What is the retail sales report?
The retail sales report is a monthly measurement of consumer spending, this is an important indicator because it has a big impact on gross domestic product figures which show the economies overall strength. It is also a good indicator of possible inflation issues, high consumer spending could mean inflation is on the rise. When people are spending this means the economy is growing with businesses doing well, employing more, paying more, leading to more spending and investments, but when spending is low this means the economy is slowing down resulting in businesses earning less and paying less further reducing spending. When retail sales are too high this could cause the economy to grow too quickly which could eventually lead to harmful levels of inflation, to combat this the central banks will increase interest rates to make borrowing more expensive and saving more favourable, this will reduce the economies growth back to a healthy level. When retail sales are low this could lead to a slow economy and a possible recession if inflation is too low, to stop this the central banks will hike the interest rates to reduce the cost of borrowing and make saving less favourable helping the economy to speed back up to a health level.

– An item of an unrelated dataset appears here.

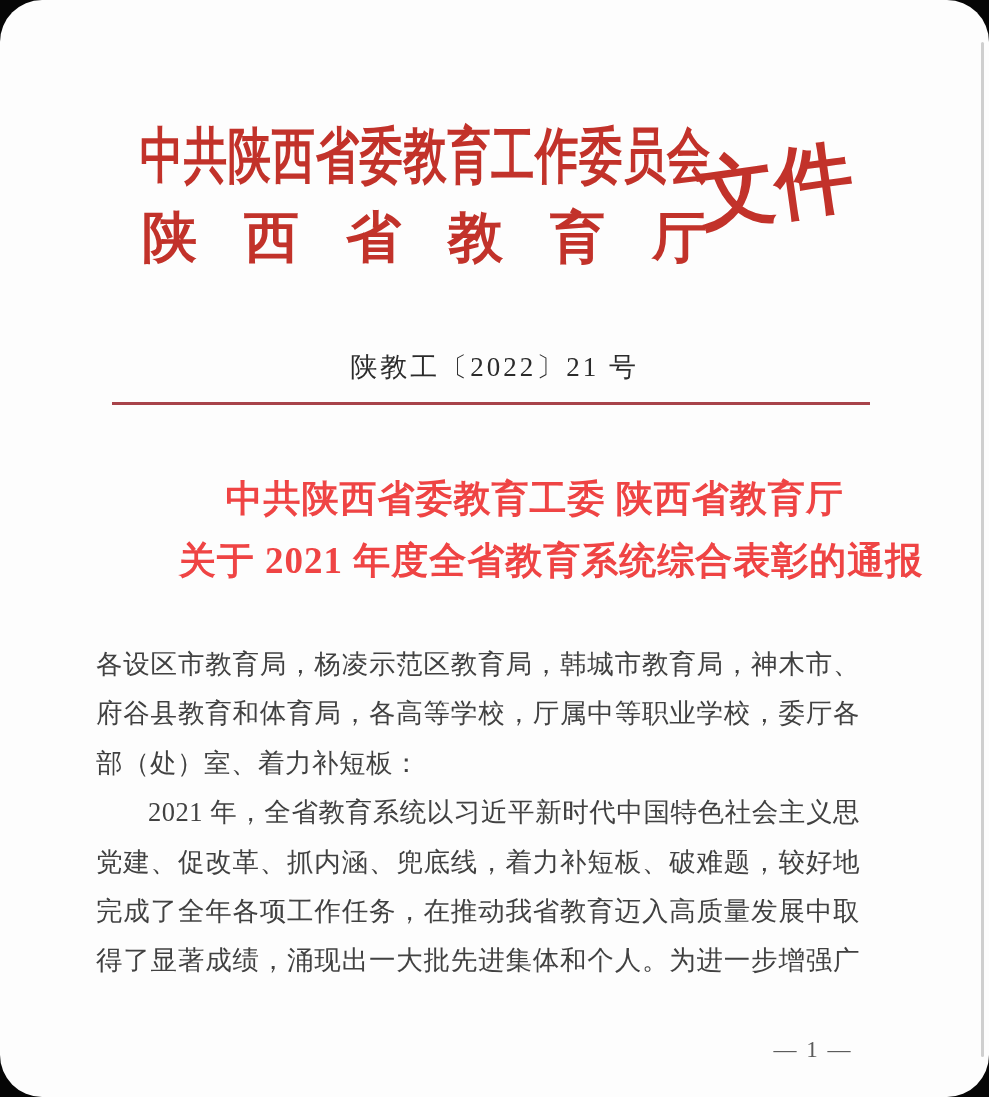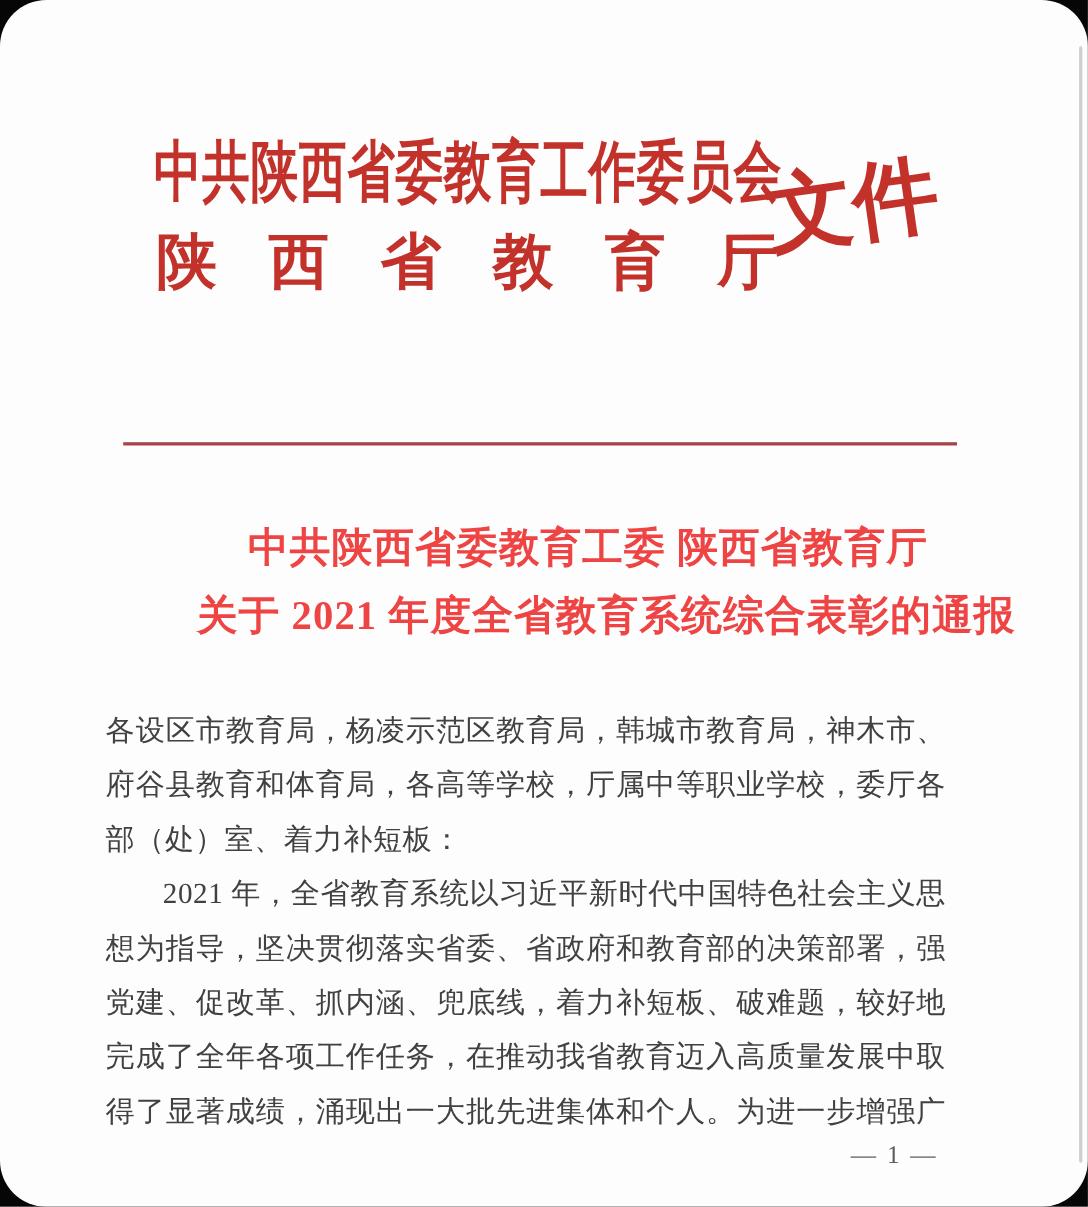"陕教工〔2022〕21 号" div.doc-number { html: none -> <div>陕教工〔2022〕21 号</div> }
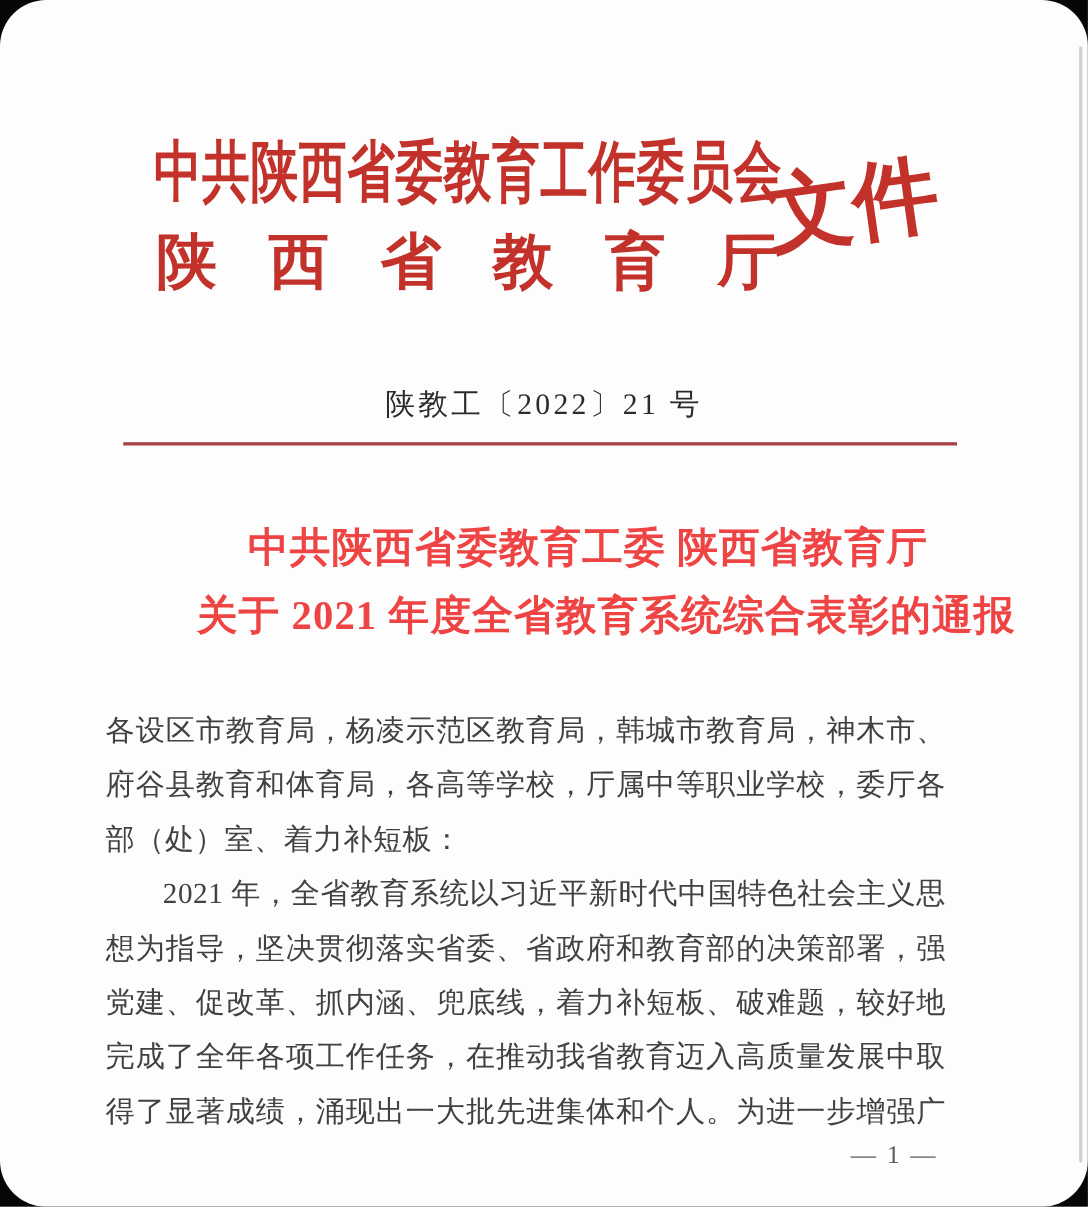"想为指导，坚决贯彻落实省委、省政府和教育部的决策部署，强" div.body-line { html: <div>想为指导，坚决贯彻落实省委、省政府和教育部的决策部署，强</div> -> none }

How to trade the retail sales report
When retail sales reports are released the market will increase in volatility due to its direct link to GDP and inflation which could lead to interest rate changes. High retail figures mean people are confident in spending and have more money to spend, this means a growing economy which could lead to interest rates being hiked, because of this the value of the currency increases. The opposite happens when retail sales are low because of the slowing economy there is a higher possibility of interest rate cuts, because of this the currency value decreases.